Yorkshire is proud of its ancient traditions. Someone has blown a horn every night for 800 years in Ripon, for instance. The neighbours must be fed up of it by now.
And we can boast England’s – maybe, pace Siena, even the world’s? – oldest horse race (pic). Every third Thursday in March since 1519, local riders have galloped it out at the Kiplingcotes derby, over a makeshift course in the Wolds just outside Market Weighton.
Riding the ‘course’ on any other day of the year makes for a fine half-day ride: scenic, tranquil, gently sloping, tranquil.
Making it easier now are the brand-new East Yorkshire buses on the X46 service, shuttling hourly between York and Hull via Market Weighton (pic).
Because – very unusually for British buses – it welcomes bikes. The modern fleet on this route boasts all the things 21st-century travellers expect: wifi; USB and wireless recharging points; coffee holders; tables (pic)…
…and free space for two bikes (pic). (No toilets, alas, which is an issue if you have a bladder like mine the size of a teaspoon. So I’d advise skipping the morning Americano.)
Taking your bike to Beverley (or even Bridlington, on the similarly well-endowed 45 service) is now possible, though the length of those journeys makes the train a viable alternative, especially to coffee lovers.
But for me, and probably for you too, the great new opportunity afforded by the X46s is routes involving Pocklington and Market Weighton. They’re both gateway towns to the lovely Wolds (pic) – but riding between York and either of them involves some rather so-so flat cycling. The bus avoids all that.
So, today, I enjoyed a fabulous 20-ish mile ride on a sunny day from Market Weighton to Pocklington via the Kiplingcotes ‘racecourse’, as well as the village of Warter, and the breathtakingly beautiful dry-valley road to Millington.
On a dry, gorgeous early-autumn day like today, it was a delightful, quiet little adventure.
I decanted myself from the bus in Market Weighton and paused to admire the life-size statue of William Bradley (pic), Britain’s tallest man ever at 7’9″, or 2.36m.
By my calculations he’d have required a 36-inch frame, if bikes had been around in 1810.
Just outside Market Weighton is St Helen’s Well (pic). The immediate area was one of the first footholds of Christianity in England in the early 300s, and this is one of many sites connected with that. Helen (c248–329) was the mother of Constantine, who was proclaimed Roman Emperor in York in 306; she was Greek and never visited Britain, let alone Wolds market towns. I didn’t make a wish because I had no coins to throw into the well, and there was no way of paying contactless, so no new bike for me yet awhile.
So to the races. The single quotes around Kiplingcotes’ ‘course’ tell you not to expect Aintree. Aintree it ain’t. It ain’t even Ree.
The grand start, for instance, is on a country lane in the middle of nowhere. There’s no village or hamlet called Kiplingcotes – only this station (pic), once a landowner’s personal halt on a long-defunct rural railway line needlessly axed by the crazed arch-villain, the evil Doktor Beeching.

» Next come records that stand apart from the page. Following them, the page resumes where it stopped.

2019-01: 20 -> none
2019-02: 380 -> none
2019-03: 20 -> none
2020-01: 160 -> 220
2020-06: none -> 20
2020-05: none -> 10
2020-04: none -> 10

This is the start. Horses and riders gather at this modest stone (pic), marked on Ordnance Survey maps since 1873 as ‘Post’…
…and hurtle north-west on the grass verge alongside a road so straight it looks Roman, but isn’t (pic).
As they near the finish, those hardy jockeys and steeds have to contend with a muddy country farmtrack (pic).
This was how it looked on a sunny late-summer day; they do it in late March after a winter’s worth of drizzle.
The finish line is as modest as the start (pic). By one of those British quirks, the second-placed rider often takes away more prize money than the winner.
Legend states that if the race is not run, it can never be again. So it always is run, though in difficult years (1947, snowdrifts; 2001, Foot and Mouth; 2018, waterlogged course; 2020, global pandemic) it isn’t contested – a local rider will complete the course, walking the horse if necessary, to prevent the race, and therefore the world, ending.
I carried on, too, to Pocklington, and my bus back to York. Along delightful hill-hopping lanes to the village of Warter (pic), which had some temporary ponds, one of them presumably called Warter Water.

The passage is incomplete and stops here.